あなたの疑問を解決します!相続QandA 尊属の遺留分・兄弟姉妹の遺留分

尊属の遺留分

Question
先日、私の唯一の子である息子が亡くなりました。息子夫婦には子供はありませんので、息子の嫁と私が相続人になるとのことです。息子は公正証書遺言を残しており、その内容は、全財産を息子の嫁に相続させるとなっておりました。私は夫に先立たれ、遺族年金で何とか生計を維持しておりますが、高齢ですのでこれからの生活が不安です。息子の財産をいくらかでも相続できればと思っているのですが、嫁に全財産を相続させる旨の公正証書遺言がある以上、私が相続することは無理でしょうか?

Answer
あなたには遺留分がありますので、息子の嫁に対して遺留分減殺請求をすることができます。

遺留分を有する相続人

遺留分を有する相続人は、子・直系尊属・配偶者です。兄弟姉妹は、遺留分を有しません。
あなたは、直系尊属ですので遺留分を有します。

遺留分の割合

相続人全体としての遺留分の割合(総体的遺留分)は、次のとおりです。
①直系尊属のみが相続人である場合→相続財産の3分の1
②その他の場合→相続財産の2分の1
そして、各相続人の遺留分(個別的遺留分)は、相対的遺留分に各自の相続分を乗じた割合となります。
あなたの場合には、上記②に該当し、総体的遺留分は相続財産の2分の1となり、それにあなたの法定相続分である3分の1を乗じた相続財産の6分の1があなたの遺留分の割合となります。

遺留分減殺請求

あなたのケースのように遺留分を無視した遺言があった場合でもその行為が直ちに無効になるわけではありません。権利を侵害された相続人が、遺留分減殺請求権を行使することによって、保護されることになりますので、あなたは息子の嫁に対して遺留分減殺請求を主張する必要があります
遺留分減殺請求権は、短期の消滅時効にかかりますので、なるべく早く内容証明郵便で遺留分減殺請求通知書を送付することを、お勧めします。

兄弟姉妹の遺留分

Question
先日、兄が亡くなりました。私と兄は2人兄弟で、両親はすでに亡くなっております。兄夫婦には子供がありませんので、兄の嫁と私に相続権があると思います。兄は公正証書遺言を残しており、その内容は、全財産を兄の嫁に相続させるとなっておりました。このような内容の遺言書があったとしても法定相続人である私には相続分を請求する方法はないのでしょうか?

Answer
兄弟姉妹は、遺留分を有しません。したがって、弟であるあなたは、遺留分減殺請求をして遺留分を確保することはできません。

遺留分を有する相続人

遺留分を有する相続人は、子・直系尊属・配偶者です。兄弟姉妹は、遺留分を有しません
あなたは、弟ですので遺留分を有しません。したがって、あなたは、お兄さんの嫁に遺留分減殺請求を主張することはできません。
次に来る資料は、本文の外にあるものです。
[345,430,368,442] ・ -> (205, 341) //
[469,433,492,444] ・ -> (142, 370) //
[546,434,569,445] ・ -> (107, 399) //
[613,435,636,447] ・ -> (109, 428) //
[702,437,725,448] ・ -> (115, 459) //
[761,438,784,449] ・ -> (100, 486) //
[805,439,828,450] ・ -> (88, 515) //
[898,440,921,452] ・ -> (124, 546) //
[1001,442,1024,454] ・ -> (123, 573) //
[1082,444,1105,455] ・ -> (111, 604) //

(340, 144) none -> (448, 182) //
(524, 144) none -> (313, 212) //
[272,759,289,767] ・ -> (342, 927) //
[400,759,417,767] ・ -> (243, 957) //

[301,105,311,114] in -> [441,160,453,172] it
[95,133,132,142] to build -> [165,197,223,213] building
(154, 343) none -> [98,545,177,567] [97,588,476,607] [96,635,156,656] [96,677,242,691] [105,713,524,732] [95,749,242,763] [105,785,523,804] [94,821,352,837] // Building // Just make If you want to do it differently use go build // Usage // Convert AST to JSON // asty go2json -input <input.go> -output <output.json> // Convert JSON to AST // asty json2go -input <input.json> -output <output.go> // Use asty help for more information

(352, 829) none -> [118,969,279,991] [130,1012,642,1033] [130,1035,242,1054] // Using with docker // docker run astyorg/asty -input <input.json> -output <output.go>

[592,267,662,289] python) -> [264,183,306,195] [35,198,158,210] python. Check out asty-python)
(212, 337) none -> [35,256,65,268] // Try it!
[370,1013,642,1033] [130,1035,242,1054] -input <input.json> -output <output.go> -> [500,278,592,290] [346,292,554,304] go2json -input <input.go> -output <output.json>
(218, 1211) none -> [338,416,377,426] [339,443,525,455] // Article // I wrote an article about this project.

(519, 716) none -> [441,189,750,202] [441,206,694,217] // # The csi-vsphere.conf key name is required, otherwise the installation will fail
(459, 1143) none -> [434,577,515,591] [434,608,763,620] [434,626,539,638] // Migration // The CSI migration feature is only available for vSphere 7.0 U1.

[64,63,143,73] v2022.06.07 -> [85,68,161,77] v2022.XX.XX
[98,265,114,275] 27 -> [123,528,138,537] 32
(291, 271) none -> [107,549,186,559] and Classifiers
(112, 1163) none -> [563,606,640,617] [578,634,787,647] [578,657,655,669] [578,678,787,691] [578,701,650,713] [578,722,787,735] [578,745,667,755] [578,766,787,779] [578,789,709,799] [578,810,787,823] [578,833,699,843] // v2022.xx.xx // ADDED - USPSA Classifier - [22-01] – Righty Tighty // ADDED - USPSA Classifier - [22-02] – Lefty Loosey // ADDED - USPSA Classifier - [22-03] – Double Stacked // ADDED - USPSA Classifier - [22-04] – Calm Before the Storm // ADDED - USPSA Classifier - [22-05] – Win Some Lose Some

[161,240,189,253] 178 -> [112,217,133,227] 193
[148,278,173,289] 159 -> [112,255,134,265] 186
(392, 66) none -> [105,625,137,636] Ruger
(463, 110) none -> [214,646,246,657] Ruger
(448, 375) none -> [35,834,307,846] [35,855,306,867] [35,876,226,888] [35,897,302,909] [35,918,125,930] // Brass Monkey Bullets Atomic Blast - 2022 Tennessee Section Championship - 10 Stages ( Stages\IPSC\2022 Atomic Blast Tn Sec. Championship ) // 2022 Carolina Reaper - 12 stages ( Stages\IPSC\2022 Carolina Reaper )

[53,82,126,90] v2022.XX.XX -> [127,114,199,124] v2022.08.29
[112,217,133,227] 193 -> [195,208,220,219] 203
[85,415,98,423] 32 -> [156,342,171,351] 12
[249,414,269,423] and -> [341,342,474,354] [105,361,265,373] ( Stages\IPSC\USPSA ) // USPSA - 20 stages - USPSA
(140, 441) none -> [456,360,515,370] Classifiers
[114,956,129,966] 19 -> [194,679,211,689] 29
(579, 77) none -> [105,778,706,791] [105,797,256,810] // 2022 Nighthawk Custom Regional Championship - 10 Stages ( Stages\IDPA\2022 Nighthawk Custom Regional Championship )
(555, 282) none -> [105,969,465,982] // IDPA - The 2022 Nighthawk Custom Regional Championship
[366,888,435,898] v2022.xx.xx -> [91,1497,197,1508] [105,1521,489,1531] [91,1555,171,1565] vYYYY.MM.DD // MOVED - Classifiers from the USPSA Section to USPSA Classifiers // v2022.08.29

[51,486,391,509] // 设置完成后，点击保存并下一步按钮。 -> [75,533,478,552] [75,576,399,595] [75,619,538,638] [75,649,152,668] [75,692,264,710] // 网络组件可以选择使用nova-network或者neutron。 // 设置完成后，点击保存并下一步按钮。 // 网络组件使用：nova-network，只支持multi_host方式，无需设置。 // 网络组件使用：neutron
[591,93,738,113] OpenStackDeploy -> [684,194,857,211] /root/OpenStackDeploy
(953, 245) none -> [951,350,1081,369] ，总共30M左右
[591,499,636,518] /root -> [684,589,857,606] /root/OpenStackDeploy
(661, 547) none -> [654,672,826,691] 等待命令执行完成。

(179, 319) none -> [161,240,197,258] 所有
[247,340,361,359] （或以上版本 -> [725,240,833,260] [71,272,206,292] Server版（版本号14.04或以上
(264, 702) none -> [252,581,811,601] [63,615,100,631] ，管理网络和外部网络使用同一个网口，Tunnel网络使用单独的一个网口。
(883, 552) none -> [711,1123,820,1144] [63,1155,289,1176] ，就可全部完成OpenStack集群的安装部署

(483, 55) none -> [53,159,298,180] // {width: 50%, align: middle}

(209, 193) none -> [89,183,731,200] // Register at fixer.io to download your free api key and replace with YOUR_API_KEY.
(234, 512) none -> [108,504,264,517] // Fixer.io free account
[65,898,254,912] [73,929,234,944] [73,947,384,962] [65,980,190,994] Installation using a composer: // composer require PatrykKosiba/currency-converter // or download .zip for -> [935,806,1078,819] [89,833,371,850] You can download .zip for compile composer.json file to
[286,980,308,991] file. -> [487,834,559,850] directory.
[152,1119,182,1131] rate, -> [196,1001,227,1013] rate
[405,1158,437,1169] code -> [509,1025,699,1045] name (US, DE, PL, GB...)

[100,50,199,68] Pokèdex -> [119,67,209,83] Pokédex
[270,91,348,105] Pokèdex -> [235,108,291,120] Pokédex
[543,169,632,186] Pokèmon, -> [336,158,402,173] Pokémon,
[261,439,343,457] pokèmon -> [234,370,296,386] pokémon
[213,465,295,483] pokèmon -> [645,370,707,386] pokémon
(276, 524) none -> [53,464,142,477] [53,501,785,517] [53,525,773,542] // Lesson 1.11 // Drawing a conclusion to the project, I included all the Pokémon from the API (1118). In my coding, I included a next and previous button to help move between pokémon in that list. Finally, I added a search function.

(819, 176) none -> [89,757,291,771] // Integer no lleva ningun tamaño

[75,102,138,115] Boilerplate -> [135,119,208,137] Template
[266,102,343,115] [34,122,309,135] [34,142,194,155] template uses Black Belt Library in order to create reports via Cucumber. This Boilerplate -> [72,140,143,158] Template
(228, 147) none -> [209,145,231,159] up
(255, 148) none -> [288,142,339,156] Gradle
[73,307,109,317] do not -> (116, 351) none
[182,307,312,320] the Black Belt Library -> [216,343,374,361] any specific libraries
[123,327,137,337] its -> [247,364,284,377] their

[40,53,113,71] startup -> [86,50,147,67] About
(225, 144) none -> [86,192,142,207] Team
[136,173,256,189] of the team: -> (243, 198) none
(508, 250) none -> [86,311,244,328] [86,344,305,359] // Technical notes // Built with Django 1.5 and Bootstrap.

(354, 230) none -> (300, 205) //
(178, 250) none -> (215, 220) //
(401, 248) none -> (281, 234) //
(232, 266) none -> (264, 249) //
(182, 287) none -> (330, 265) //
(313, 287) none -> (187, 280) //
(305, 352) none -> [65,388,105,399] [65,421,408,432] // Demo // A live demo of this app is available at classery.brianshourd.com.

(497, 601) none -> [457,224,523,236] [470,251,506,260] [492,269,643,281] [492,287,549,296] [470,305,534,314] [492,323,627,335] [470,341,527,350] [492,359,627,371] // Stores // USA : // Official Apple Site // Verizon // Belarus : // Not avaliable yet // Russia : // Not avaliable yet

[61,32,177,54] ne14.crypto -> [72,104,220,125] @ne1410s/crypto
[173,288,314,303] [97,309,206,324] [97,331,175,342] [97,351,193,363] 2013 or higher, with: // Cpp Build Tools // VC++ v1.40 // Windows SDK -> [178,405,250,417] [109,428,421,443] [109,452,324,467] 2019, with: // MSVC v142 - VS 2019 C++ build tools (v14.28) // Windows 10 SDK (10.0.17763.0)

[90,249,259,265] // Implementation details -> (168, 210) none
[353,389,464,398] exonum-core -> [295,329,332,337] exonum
子供のいないご夫婦は、必ず遺言書を作成してください!

残された妻が生活に困らないように全財産を相続させてあげたいと思っている方。あなたが子供のいないご夫婦で、親はすでに亡くなっているが、兄弟が存命中の場合は遺言書を必ず作成しておいてください。いくら疎遠なっていて何十年も連絡を取っていない兄弟も法定相続人であることに変わりありません。相続が発生すれば遠慮なく相続分を主張されることは少なくないのです。
自宅以外に相続財産がないケースでは自宅を売却して兄弟の相続分を捻出する場合もあるのです。そうなれば残された妻は、住むところを失うことになってしまいます。
しかし、これまで見てきたように、兄弟姉妹は、遺留分を有しません「全財産を妻に相続させる。」旨の遺言書を作成しておくだけで、最愛の妻を守ることができるのです。
子供のいないご夫婦にとっては遺言書は必須であると言えるのです。